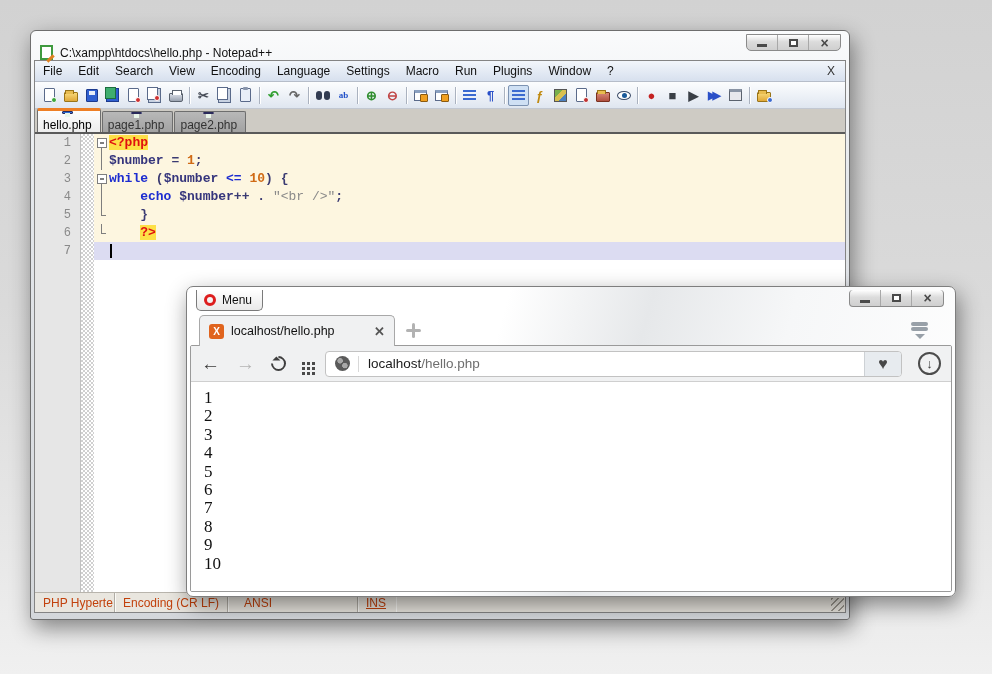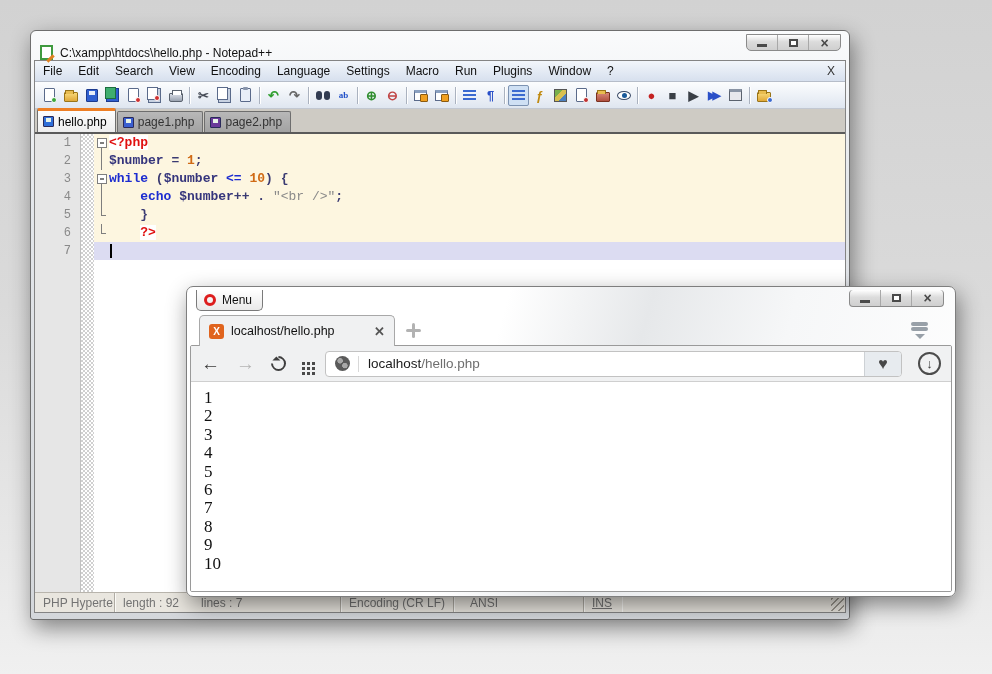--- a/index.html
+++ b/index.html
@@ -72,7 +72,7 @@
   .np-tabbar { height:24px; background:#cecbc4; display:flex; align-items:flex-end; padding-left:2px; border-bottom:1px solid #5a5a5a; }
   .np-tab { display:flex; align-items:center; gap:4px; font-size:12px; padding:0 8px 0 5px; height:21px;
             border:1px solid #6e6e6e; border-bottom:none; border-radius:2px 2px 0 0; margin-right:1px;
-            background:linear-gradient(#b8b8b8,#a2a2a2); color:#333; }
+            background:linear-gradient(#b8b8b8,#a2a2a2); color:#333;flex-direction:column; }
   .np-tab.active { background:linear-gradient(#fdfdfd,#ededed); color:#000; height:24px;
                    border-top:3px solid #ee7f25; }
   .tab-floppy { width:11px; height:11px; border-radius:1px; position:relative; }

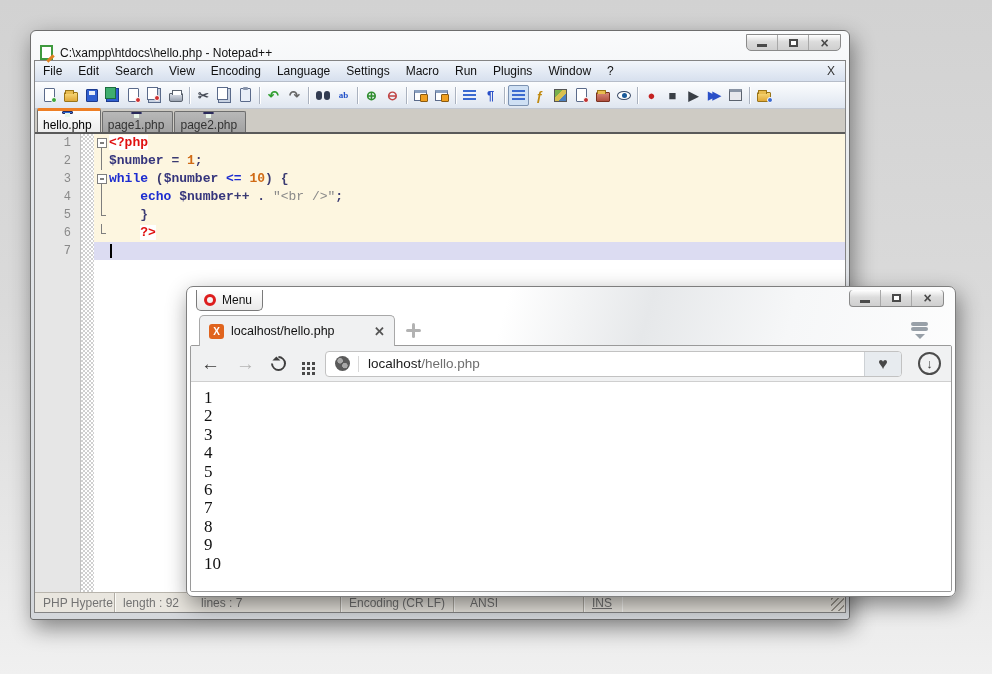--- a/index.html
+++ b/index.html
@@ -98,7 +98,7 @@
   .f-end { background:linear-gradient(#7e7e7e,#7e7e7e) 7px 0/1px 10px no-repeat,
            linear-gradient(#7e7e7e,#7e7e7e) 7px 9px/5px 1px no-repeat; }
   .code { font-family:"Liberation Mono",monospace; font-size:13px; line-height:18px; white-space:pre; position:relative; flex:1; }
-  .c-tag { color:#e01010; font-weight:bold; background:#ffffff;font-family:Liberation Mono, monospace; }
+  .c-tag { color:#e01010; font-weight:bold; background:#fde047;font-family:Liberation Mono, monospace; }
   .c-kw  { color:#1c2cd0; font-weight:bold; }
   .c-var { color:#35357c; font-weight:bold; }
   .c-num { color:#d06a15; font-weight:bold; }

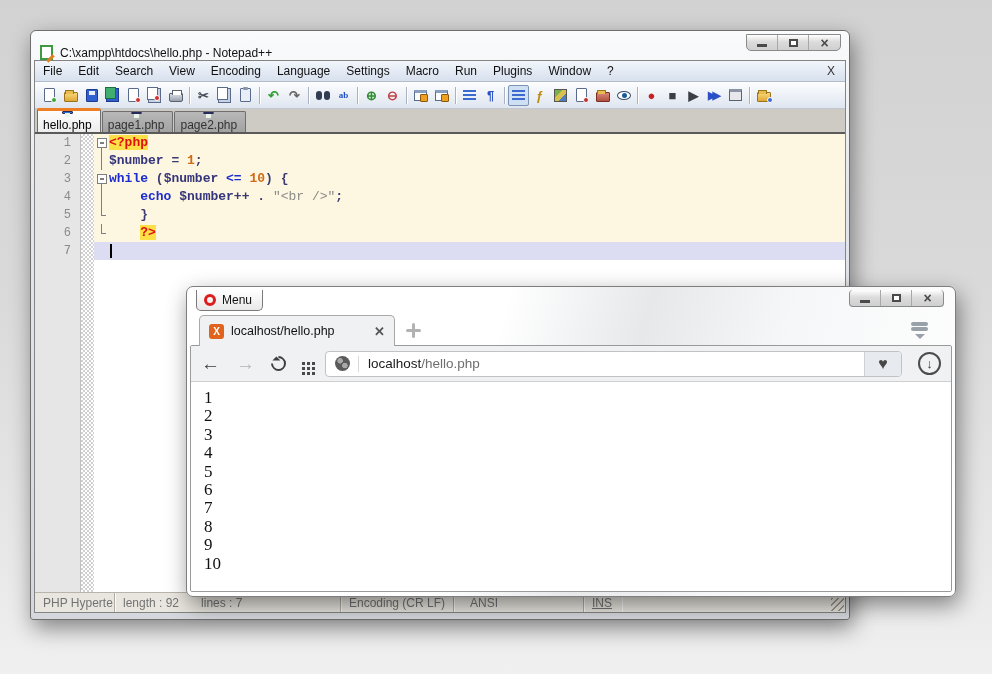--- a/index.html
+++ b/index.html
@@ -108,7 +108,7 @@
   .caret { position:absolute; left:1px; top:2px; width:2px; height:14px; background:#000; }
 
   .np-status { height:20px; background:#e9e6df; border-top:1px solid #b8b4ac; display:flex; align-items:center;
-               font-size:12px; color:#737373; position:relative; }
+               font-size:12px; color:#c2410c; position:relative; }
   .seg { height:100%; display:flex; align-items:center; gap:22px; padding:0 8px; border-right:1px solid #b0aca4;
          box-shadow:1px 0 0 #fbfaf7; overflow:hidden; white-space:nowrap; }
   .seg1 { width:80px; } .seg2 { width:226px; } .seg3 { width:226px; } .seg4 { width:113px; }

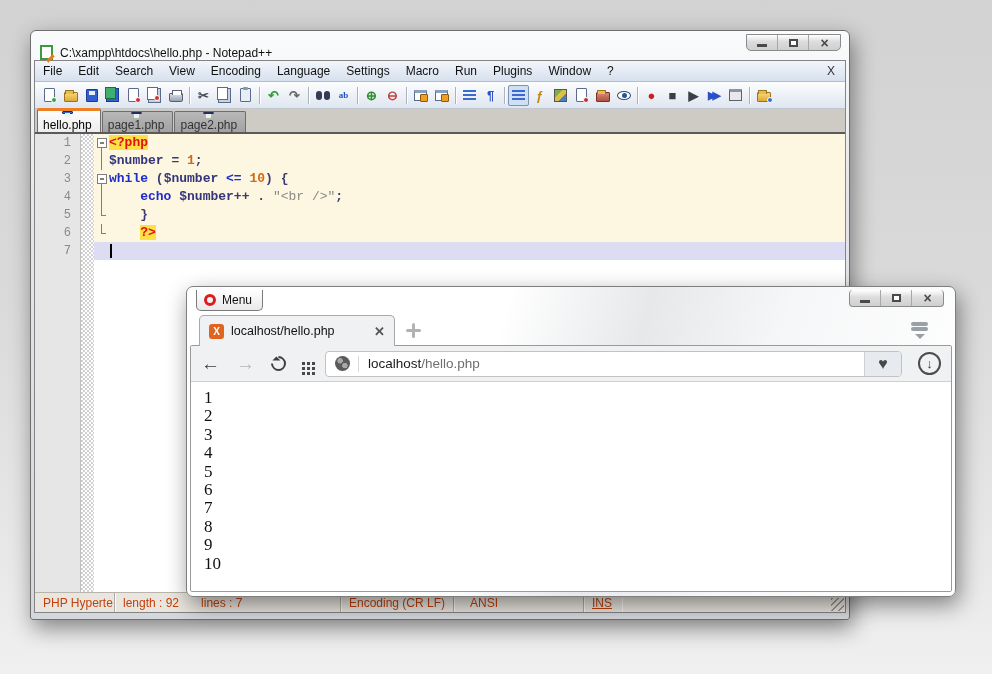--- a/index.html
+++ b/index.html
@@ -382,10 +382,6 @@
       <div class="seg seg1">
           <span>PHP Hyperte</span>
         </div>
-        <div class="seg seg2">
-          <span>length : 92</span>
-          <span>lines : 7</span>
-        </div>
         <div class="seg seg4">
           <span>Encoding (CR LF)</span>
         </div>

#####

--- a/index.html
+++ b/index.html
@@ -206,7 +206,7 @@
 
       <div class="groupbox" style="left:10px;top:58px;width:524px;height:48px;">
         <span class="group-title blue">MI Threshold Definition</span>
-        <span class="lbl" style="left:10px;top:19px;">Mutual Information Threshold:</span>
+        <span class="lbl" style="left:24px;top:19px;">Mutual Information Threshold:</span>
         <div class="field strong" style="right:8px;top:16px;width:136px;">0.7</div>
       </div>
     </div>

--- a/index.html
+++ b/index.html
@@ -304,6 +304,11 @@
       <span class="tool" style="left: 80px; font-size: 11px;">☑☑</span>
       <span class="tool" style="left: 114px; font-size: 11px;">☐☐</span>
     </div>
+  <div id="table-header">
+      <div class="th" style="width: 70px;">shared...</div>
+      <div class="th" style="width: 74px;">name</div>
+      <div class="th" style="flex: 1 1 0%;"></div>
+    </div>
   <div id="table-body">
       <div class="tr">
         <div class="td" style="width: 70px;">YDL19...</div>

#####

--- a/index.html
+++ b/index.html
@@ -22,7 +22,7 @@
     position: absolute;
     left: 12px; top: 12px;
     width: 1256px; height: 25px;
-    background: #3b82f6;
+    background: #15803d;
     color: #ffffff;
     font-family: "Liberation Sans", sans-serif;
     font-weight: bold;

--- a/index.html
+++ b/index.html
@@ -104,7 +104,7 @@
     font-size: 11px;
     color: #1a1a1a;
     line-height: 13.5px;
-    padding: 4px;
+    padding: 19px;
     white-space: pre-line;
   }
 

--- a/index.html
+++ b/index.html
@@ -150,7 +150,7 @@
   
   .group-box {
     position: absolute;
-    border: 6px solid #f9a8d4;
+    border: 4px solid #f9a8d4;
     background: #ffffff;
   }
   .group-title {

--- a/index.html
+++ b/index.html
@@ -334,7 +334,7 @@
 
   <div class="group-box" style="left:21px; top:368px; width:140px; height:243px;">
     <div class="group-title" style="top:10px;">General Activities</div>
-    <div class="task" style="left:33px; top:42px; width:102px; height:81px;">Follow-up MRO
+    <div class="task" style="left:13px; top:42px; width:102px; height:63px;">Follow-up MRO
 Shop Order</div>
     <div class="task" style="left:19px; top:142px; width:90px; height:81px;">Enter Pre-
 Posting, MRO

#####

* _What is being asked_: When a line of the records includes "center", that line belongs in the answer.

* _Answer box_:
   .np-tab { display:flex; align-items:center; gap:4px; font-size:12px; padding:0 8px 0 5px; height:21px;
   .np-status { height:20px; background:#e9e6df; border-top:1px solid #b8b4ac; display:flex; align-items:center;
   .seg { height:100%; display:flex; align-items:center; gap:22px; padding:0 8px; border-right:1px solid #b0aca4;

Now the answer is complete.